Available data Start Marker

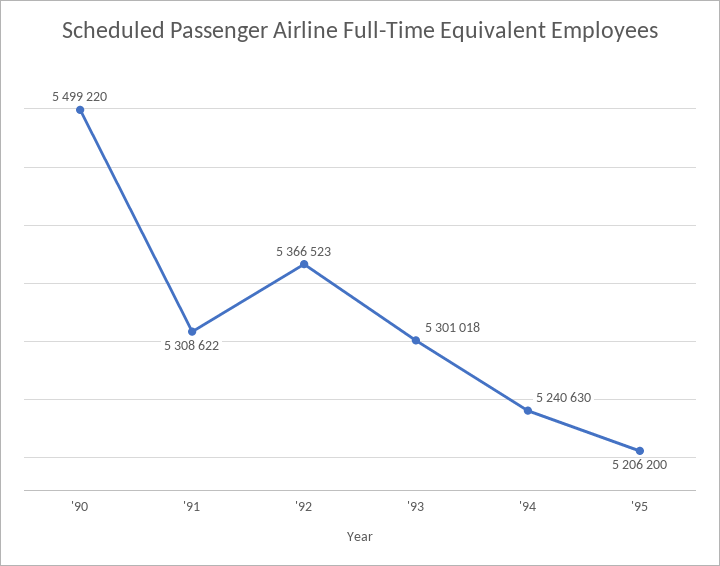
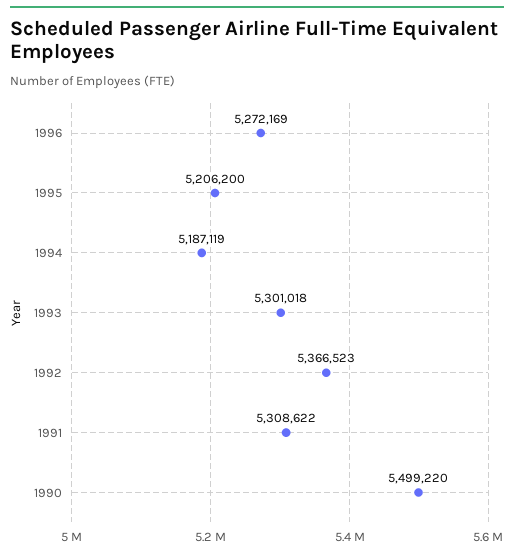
'94: 5240630 -> 5187119
1996: none -> 5272169

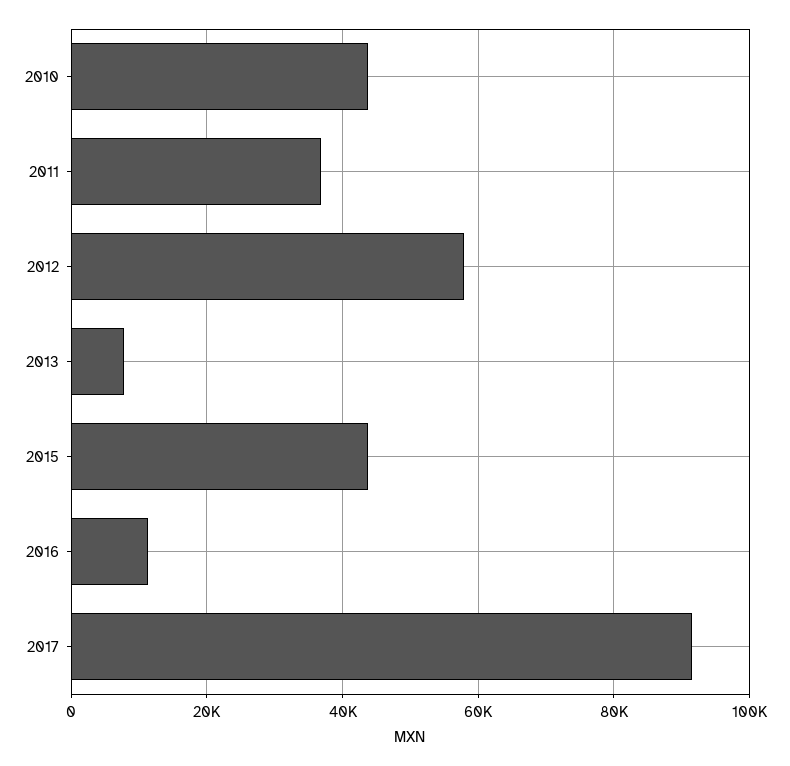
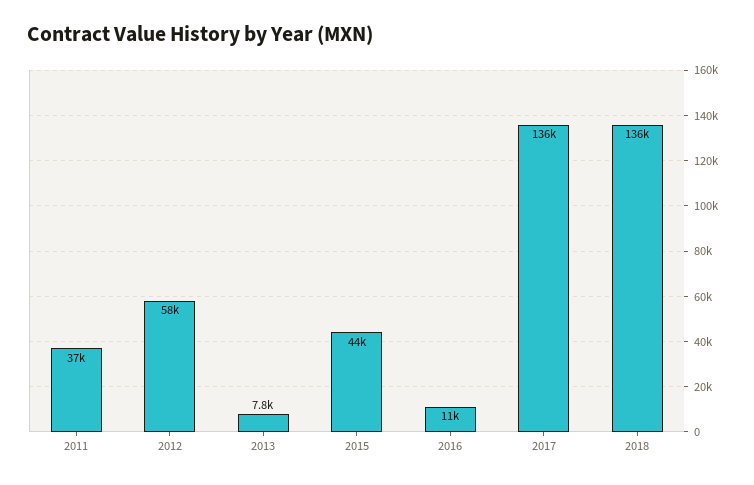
2010: 44000 -> none
2017: 92000 -> 136000
2018: none -> 136000

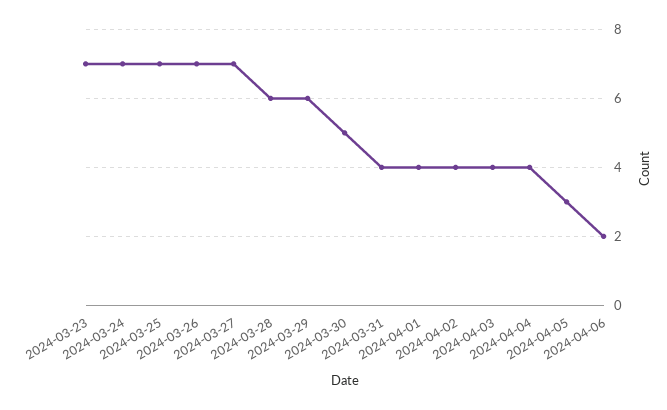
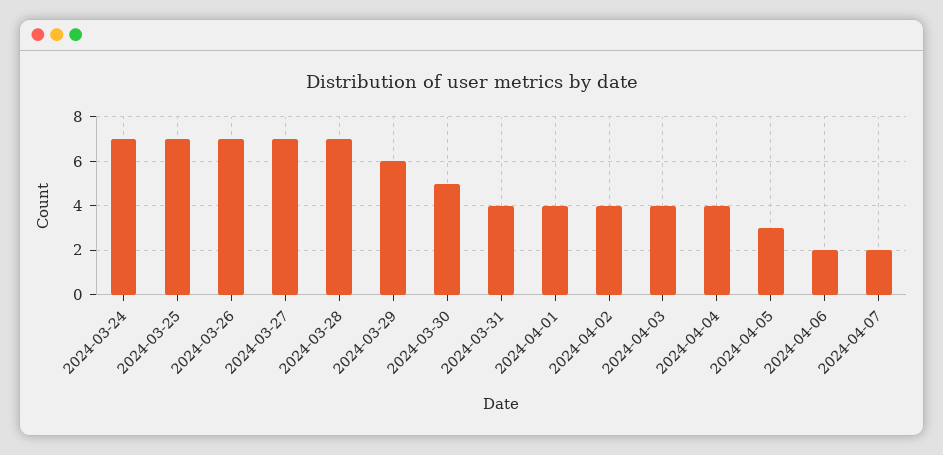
2024-03-23: 7 -> none
2024-03-28: 6 -> 7
2024-04-07: none -> 2

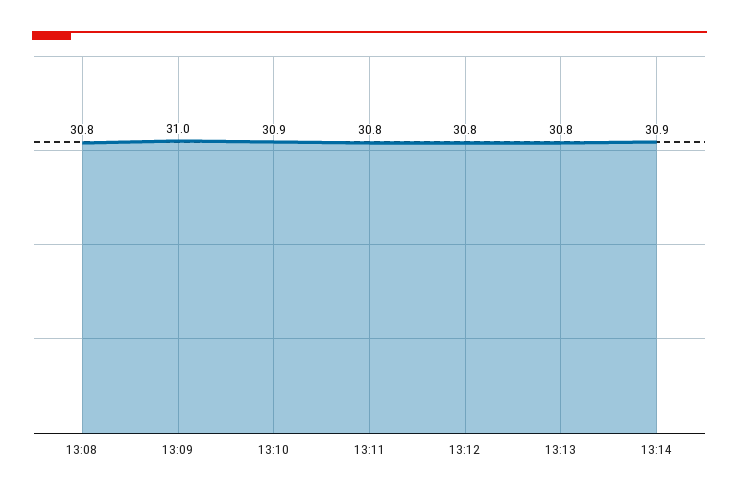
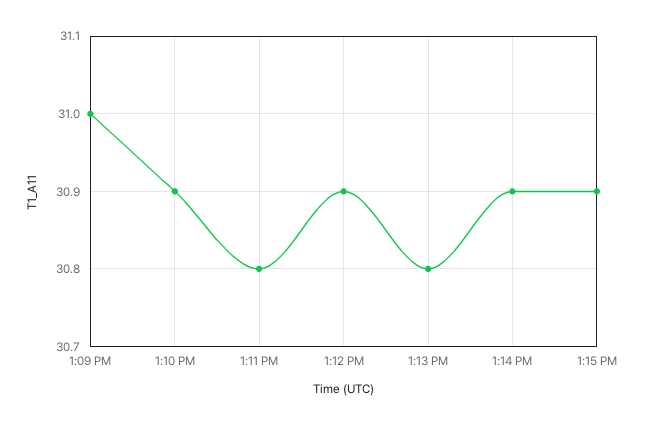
13:08: 30.8 -> none
13:12: 30.8 -> 30.9
1:15 PM: none -> 30.9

Available data End Marker

Go through the listing above and retype it exactly, skipping every picture.

'94: 5240630 -> 5187119
1996: none -> 5272169

2010: 44000 -> none
2017: 92000 -> 136000
2018: none -> 136000

2024-03-23: 7 -> none
2024-03-28: 6 -> 7
2024-04-07: none -> 2

13:08: 30.8 -> none
13:12: 30.8 -> 30.9
1:15 PM: none -> 30.9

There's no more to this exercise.